INSTRUCTIONS TO FOLLOW:
Gather all lines with "following" from the records.

RECORDED INFORMATION:
+++++

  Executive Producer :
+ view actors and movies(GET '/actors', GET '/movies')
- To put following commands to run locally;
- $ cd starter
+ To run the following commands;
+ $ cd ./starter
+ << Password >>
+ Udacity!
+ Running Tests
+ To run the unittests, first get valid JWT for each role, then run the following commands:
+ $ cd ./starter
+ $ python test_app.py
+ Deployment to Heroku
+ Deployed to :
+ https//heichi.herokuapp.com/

+++++

ANSWER TO THIS TASK:
- To put following commands to run locally;
+ To run the following commands;
+ To run the unittests, first get valid JWT for each role, then run the following commands:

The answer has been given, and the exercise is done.